Kent Liu, produsen percetakan digital yang berbasis di Guangzhou dengan pabrik di Amerika dan Asia Tenggara, mengatakan: “Pelanggan di Asia Tenggara lebih cenderung memilih yuan, namun sebagian besar dari mereka sebagian besar berlatar belakang Tiongkok.

“Pelanggan di pasar luar negeri lainnya saat ini lebih memilih untuk menetap dalam dolar, karena yuan masih belum terlalu berguna untuk berinvestasi di negara mereka.”

Survei menunjukkan bahwa sebagian besar responden terlibat dalam penyelesaian perdagangan lintas batas dengan yuan, atau perdagangan valuta asing terkait yuan.

Namun, kurang dari seperempat dari mereka melakukan pembiayaan perdagangan yuan di luar negeri, deposito yuan, atau bisnis pengelolaan kekayaan dalam mata uang yuan.

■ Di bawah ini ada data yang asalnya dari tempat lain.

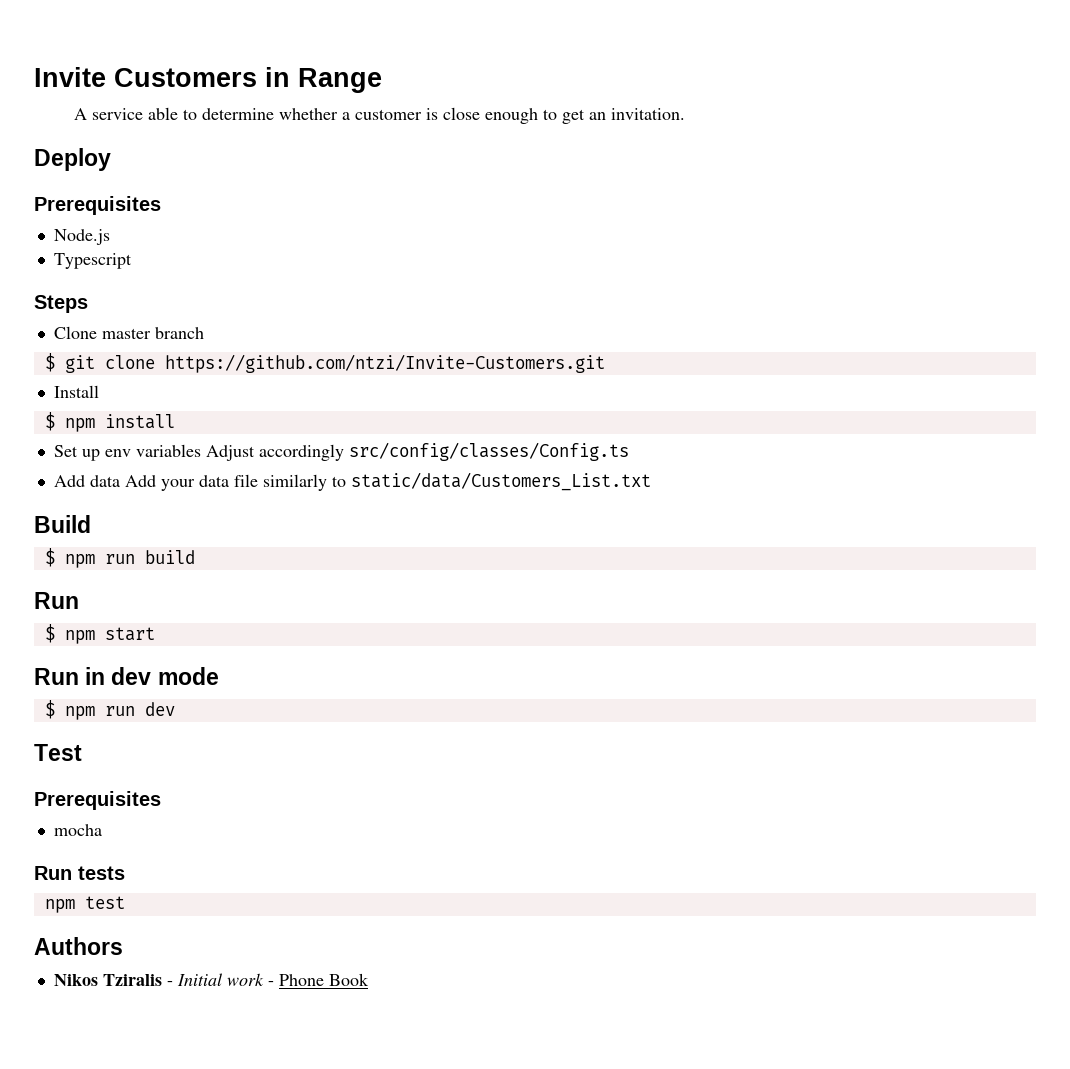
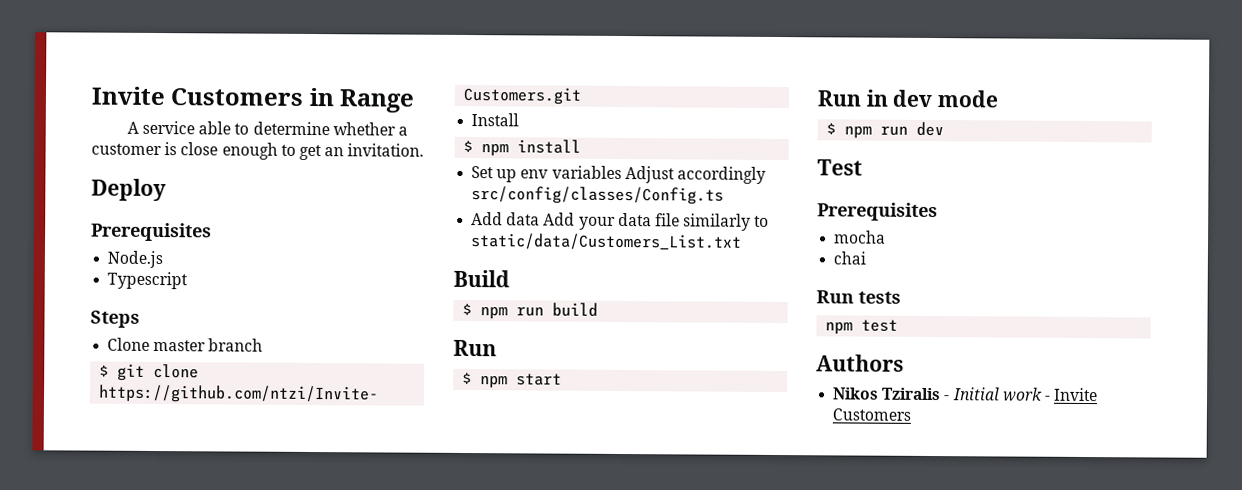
+ chai
- Nikos Tziralis - Initial work - Phone Book
+ Nikos Tziralis - Initial work - Invite Customers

Baca Juga :  Operasi Penyelamatan Gempa Di China, Banyak Korban Hilang

Mengenai rencana mereka untuk kuartal kedua, hampir 80 persen perusahaan tidak mempunyai rencana untuk meningkatkan pembayaran yuan mereka; hampir 10 persen berencana meningkatkan permukiman hingga 10 persen; 9 persen berencana meningkatkan jumlah tersebut sebesar 10 hingga 50 persen; dan hanya 2 persen yang berencana meningkatkan jumlahnya sebesar 50 hingga 100 persen.

Laporan tersebut menyimpulkan bahwa meningkatnya ketidakpastian ekonomi dan politik secara global, meningkatnya volatilitas di pasar keuangan internasional, meningkatnya risiko geopolitik, dan meningkatnya perselisihan perdagangan Tiongkok-AS, semuanya berdampak besar pada penyelesaian yuan lintas batas.

Hal ini mendesak pihak berwenang untuk melakukan upaya yang lebih besar untuk menyederhanakan proses penyelesaian yuan lintas batas, mengurangi biaya transaksi, dan mendukung penyelesaian yuan lintas batas untuk bisnis perdagangan luar negeri baru, sekaligus meningkatkan fungsi pembiayaan mata uang dan mempromosikan penggunaan mata uang dalam perdagangan komoditas utama. seperti minyak bumi, gas, dan bijih besi.